• **Exercise input**:
▶
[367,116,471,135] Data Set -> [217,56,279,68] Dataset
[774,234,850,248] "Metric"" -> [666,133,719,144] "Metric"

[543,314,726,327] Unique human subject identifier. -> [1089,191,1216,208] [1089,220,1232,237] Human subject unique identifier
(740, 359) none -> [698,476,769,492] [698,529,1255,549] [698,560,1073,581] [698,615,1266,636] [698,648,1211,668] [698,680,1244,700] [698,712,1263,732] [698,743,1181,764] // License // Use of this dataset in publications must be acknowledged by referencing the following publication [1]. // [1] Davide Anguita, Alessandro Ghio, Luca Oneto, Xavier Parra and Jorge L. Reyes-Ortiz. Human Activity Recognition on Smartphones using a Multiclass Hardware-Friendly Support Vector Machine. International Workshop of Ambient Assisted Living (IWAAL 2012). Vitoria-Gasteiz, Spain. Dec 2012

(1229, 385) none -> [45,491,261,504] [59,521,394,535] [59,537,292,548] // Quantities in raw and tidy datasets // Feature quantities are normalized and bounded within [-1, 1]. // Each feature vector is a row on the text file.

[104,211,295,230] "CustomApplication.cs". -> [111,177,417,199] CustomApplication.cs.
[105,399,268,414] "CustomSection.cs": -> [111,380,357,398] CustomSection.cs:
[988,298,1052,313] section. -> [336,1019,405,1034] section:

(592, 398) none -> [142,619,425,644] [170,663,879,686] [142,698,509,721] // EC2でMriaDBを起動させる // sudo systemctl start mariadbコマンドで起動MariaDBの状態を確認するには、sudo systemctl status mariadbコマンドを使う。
◀
• **Problem details**: Copy every line of the listing where the word "none" appears.

• **Answer to this problem**:
(740, 359) none -> [698,476,769,492] [698,529,1255,549] [698,560,1073,581] [698,615,1266,636] [698,648,1211,668] [698,680,1244,700] [698,712,1263,732] [698,743,1181,764] // License // Use of this dataset in publications must be acknowledged by referencing the following publication [1]. // [1] Davide Anguita, Alessandro Ghio, Luca Oneto, Xavier Parra and Jorge L. Reyes-Ortiz. Human Activity Recognition on Smartphones using a Multiclass Hardware-Friendly Support Vector Machine. International Workshop of Ambient Assisted Living (IWAAL 2012). Vitoria-Gasteiz, Spain. Dec 2012
(1229, 385) none -> [45,491,261,504] [59,521,394,535] [59,537,292,548] // Quantities in raw and tidy datasets // Feature quantities are normalized and bounded within [-1, 1]. // Each feature vector is a row on the text file.
(592, 398) none -> [142,619,425,644] [170,663,879,686] [142,698,509,721] // EC2でMriaDBを起動させる // sudo systemctl start mariadbコマンドで起動MariaDBの状態を確認するには、sudo systemctl status mariadbコマンドを使う。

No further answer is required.